The Beheaded

CASPER

THE FRIENDLY GHOST
Some scientists, this week, claim there was time
Before the big bang, citing evidence
That shrinks the cheap shirts of our lives until
Our bellies are revealed like perversions.
It's enough to reconsider the time
Before the big bang of our conceptions,
The world at ease with our absence, taking
Its ordinary time through centuries,
None of them ending in apocalypse,
No one rising from graves but characters
In stories, and yet I'm thinking about
The brutal contractions of loneliness,
Its extraordinary, unheard screaming
Before the wailing of what's become us.

My student, just yesterday, insisted
We'd recognize our beheaded bodies
As long as forty seconds, sufficient
For understanding. An insomniac,
She tells me she can see her sleepless self
The way the beheaded watch their bodies.
Such sight comes with wakefulness, she explains,
Her body prone for hours like a patient
Etherized, yet awake, one more story
I've read, someone hearing a surgeon speak
The soft, private language of hopelessness.
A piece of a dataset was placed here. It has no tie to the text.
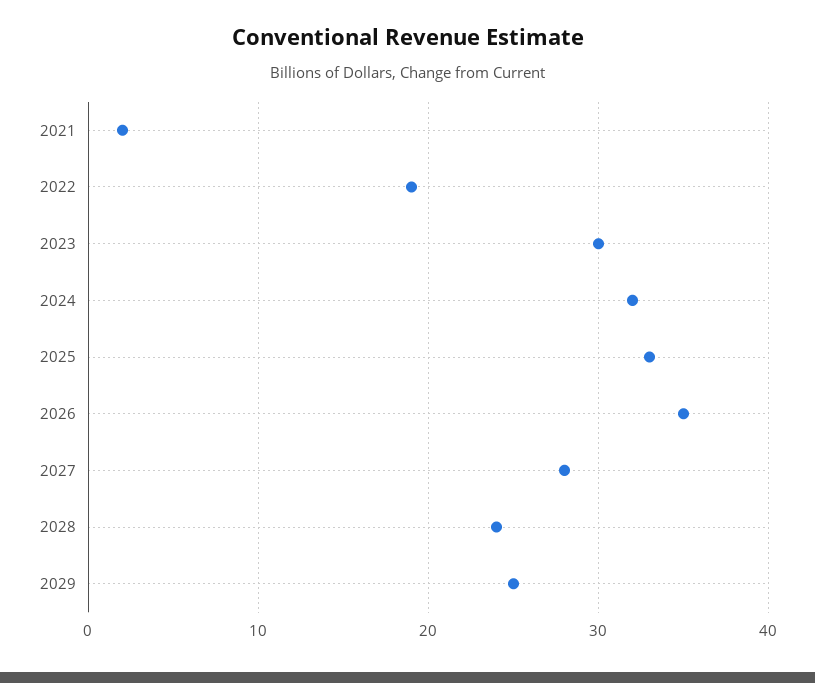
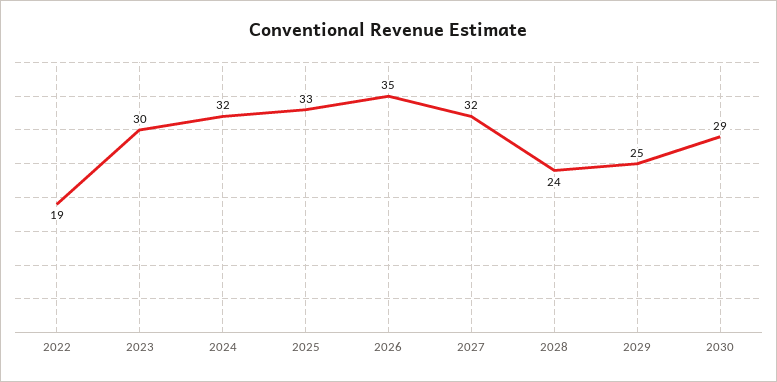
2021: 2 -> none
2027: 28 -> 32
2030: none -> 29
Or this common story, my father's place,
This afternoon, among the nearly dead
In a room with a door that doesn't lock.
He's wrapped in flannel shirt and two sweaters,
Each buttoned to the throat while the heat hums
From every baseboard as he takes his pulse
Each hour, expecting to hear, I'm sure,
The incredible first silence of stopped.
I wheel him to the window he purchased
Thirteen years ago, the stained glass mural
For my mother nearly a decade dead,
And he recognizes nothing until
I set him inches from her name and his,
Saying "read every word" like a teacher,
Already looking back on my visit
As it topples headless into the past.

How the world ripens without us, how mouths
Welcome its beauty and we are sorely
Unmissed, becoming spirit or nothing
But a generation's occasional
Remembering. And yet we are able
To answer annihilation with names
That science hasn't slaughtered; not yet, not
If we refuse to relinquish the love
That extends our moments by embracing.